When users generate on the canvas or upscaling tabs, we parse prompts through dynamic prompts before invoking. Whenever the prompt or other settings change, we run dynamic prompts.
Previously, we used a redux listener to react to changes to dynamic prompts' dependent state, keeping the processed dynamic prompts synced. For example, when the user changed the prompt field, we re-processed the dynamic prompts.
This requires that all redux actions that change the dependent state be added to the listener matcher. It's easy to forget actions, though, which can result in the dynamic prompts state being stale.

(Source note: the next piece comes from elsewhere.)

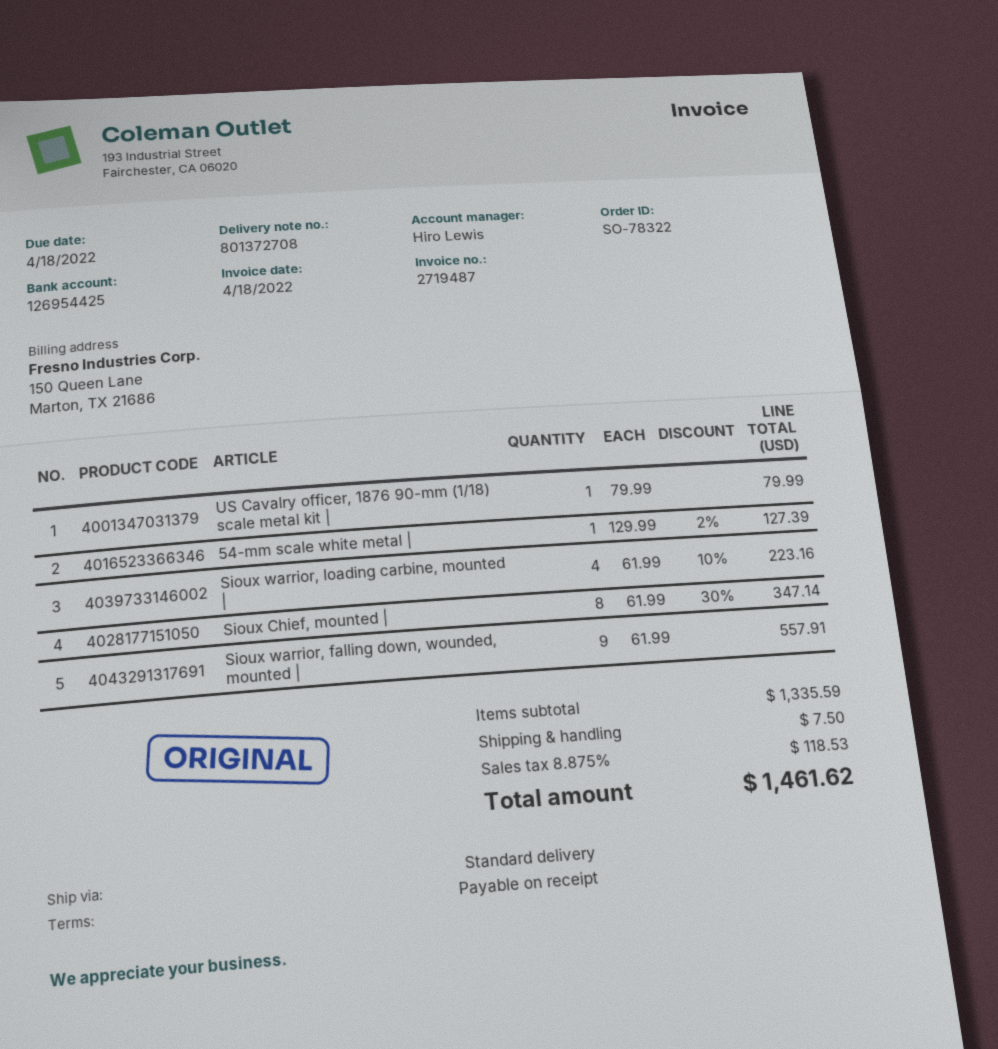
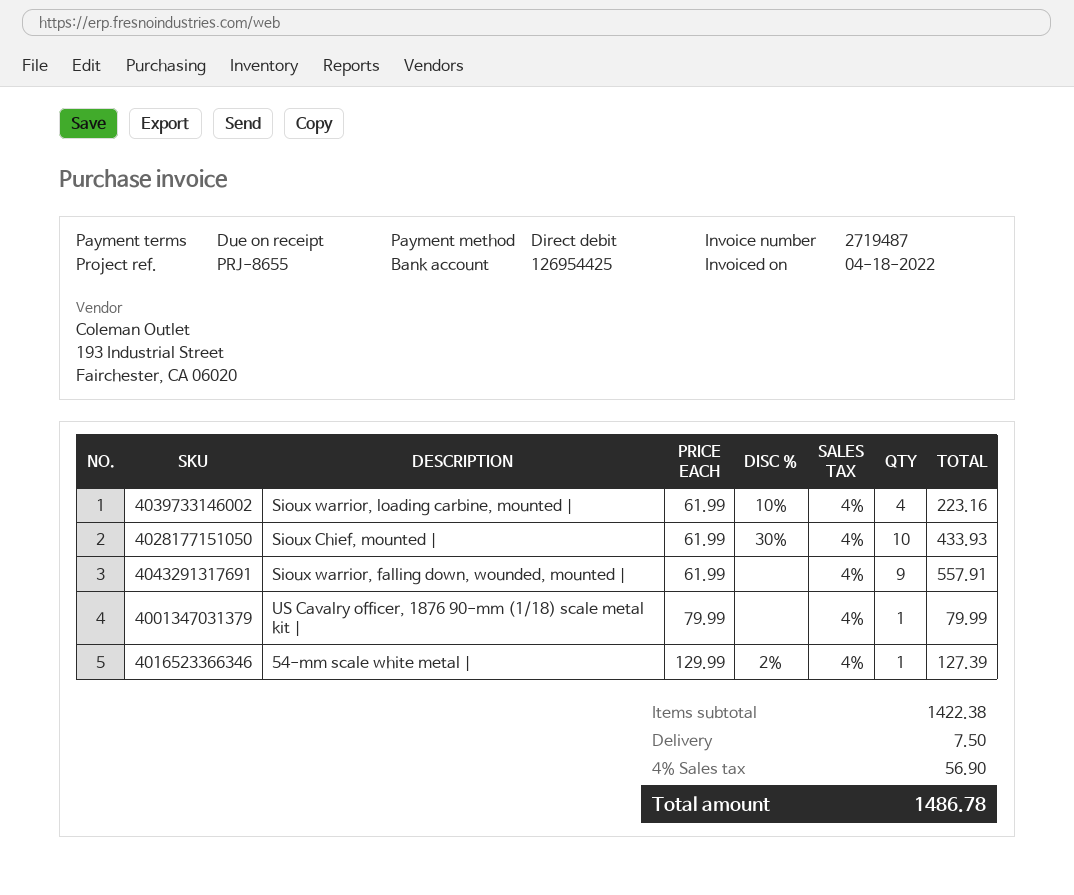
Sioux Chief, mounted |: 8 x 61.99 - 30% = 347.14 -> 10 x 61.99 - 30% = 433.93
subtotal: 1335.59 -> 1422.38
tax: 8.875% = 118.53 -> 4% = 56.90
total: 1461.62 -> 1486.78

For example, when resetting canvas state, we dispatch an action that resets the whole params slice, but this wasn't in the matcher. As a result, when resetting canvas, the dynamic prompts aren't updated. If the user then clicks Invoke (with an empty prompt), the last dynamic prompts state will be used.
For example:
- Generate w/ prompt "frog", get frog
- Click new canvas session
- Generate without any prompt, still get frog
To resolve this, the logic that keeps the dynamic prompts synced is moved from the listener to a hook. The way the logic is triggered is improved - it's now triggered in a useEffect, which is run when the dependent state changes. This way, it doesn't matter _how_ the dependent state changes - the changes will always be "seen", and the dynamic prompts will update.